**Task to carry out:** Leaving out the pictures, restate each record below word for word.

Screenshot and code edit data
Segment Open
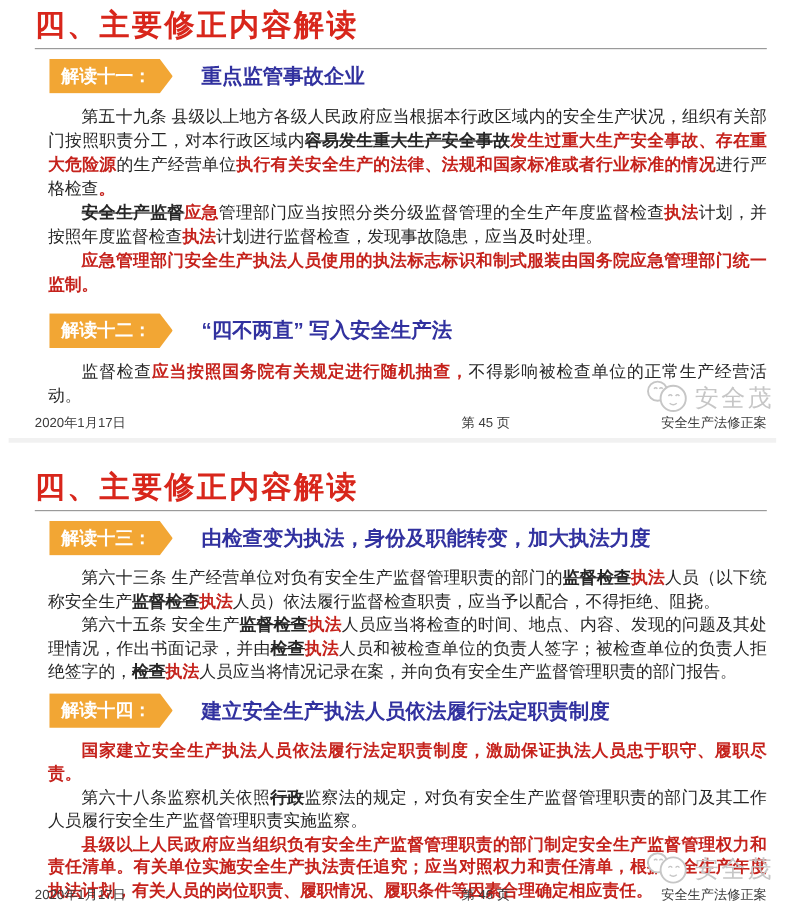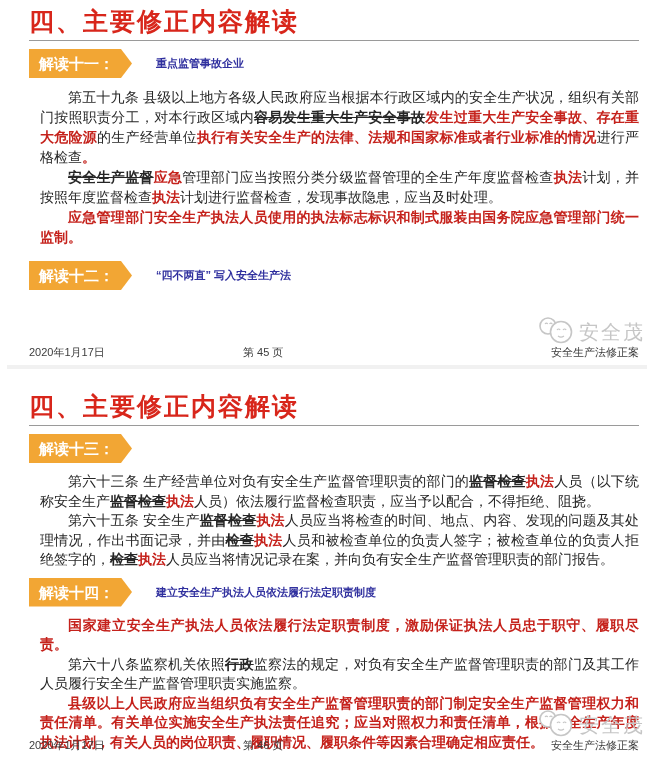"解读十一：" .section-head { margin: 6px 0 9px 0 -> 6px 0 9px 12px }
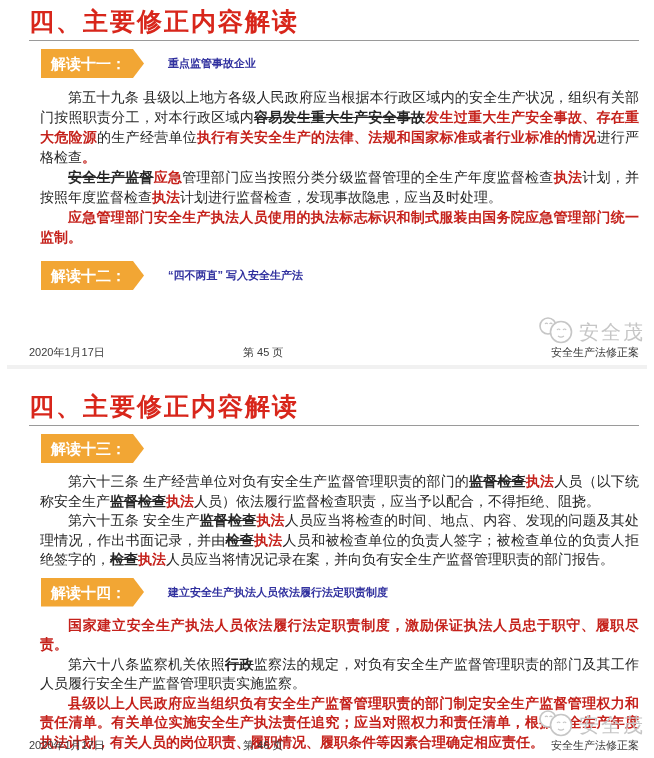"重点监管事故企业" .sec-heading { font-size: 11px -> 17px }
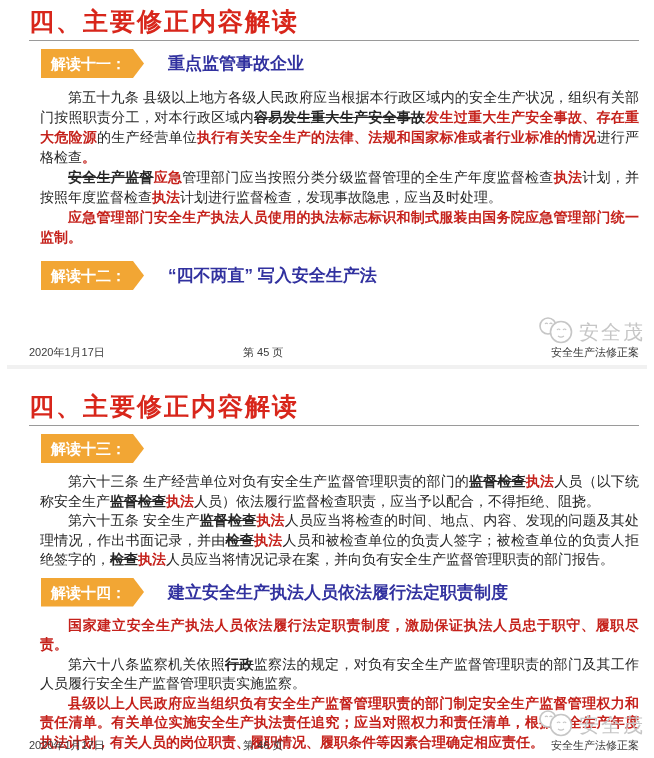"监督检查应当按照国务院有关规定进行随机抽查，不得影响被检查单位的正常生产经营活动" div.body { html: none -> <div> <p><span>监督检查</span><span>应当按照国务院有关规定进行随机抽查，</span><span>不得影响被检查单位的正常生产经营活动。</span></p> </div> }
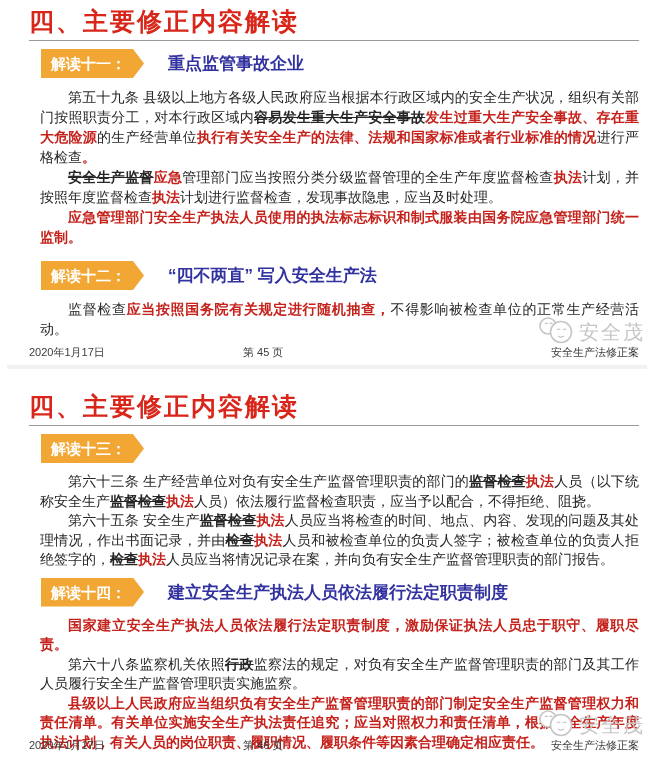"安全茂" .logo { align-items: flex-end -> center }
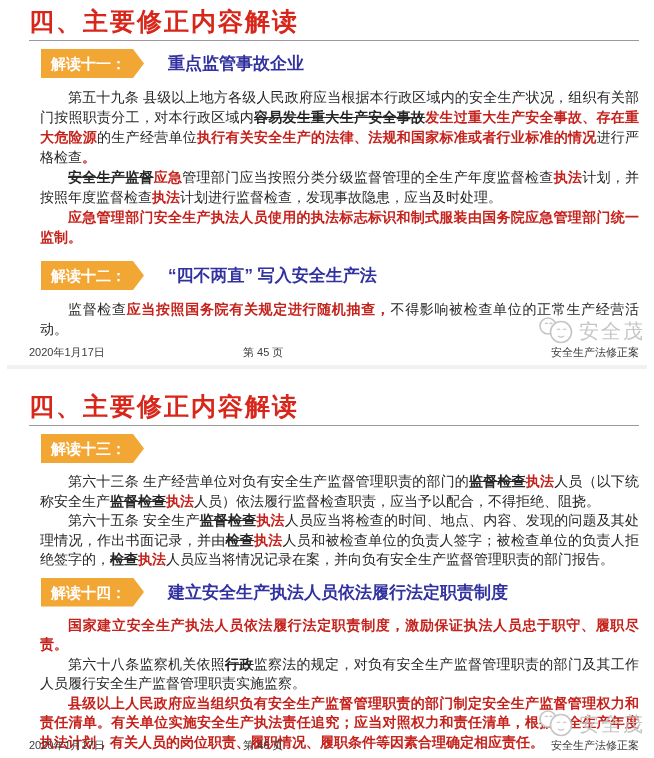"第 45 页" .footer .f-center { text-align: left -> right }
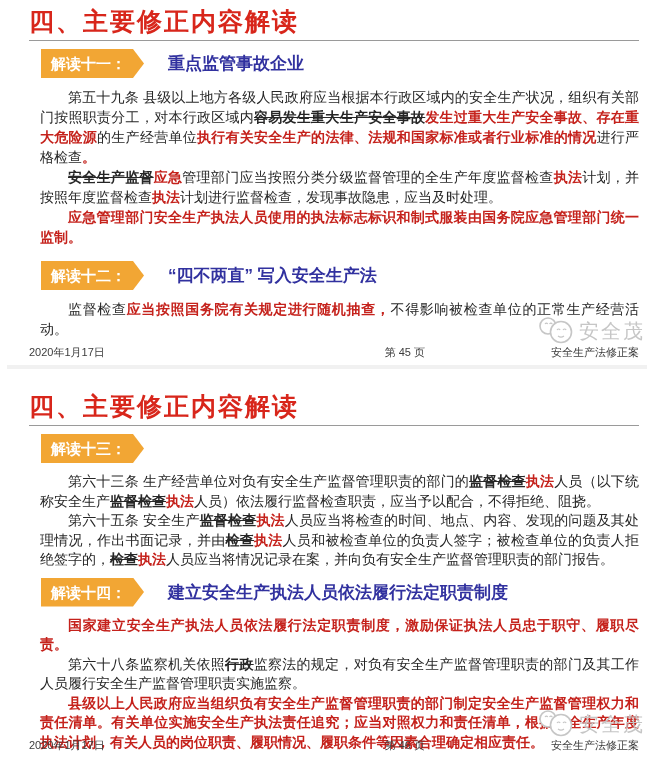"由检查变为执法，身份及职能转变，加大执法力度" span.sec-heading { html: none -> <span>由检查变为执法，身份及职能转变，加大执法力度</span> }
Segment Closed
**Response for this exercise:**
"解读十一：" .section-head { margin: 6px 0 9px 0 -> 6px 0 9px 12px }
"重点监管事故企业" .sec-heading { font-size: 11px -> 17px }
"监督检查应当按照国务院有关规定进行随机抽查，不得影响被检查单位的正常生产经营活动" div.body { html: none -> <div> <p><span>监督检查</span><span>应当按照国务院有关规定进行随机抽查，</span><span>不得影响被检查单位的正常生产经营活动。</span></p> </div> }
"安全茂" .logo { align-items: flex-end -> center }
"第 45 页" .footer .f-center { text-align: left -> right }
"由检查变为执法，身份及职能转变，加大执法力度" span.sec-heading { html: none -> <span>由检查变为执法，身份及职能转变，加大执法力度</span> }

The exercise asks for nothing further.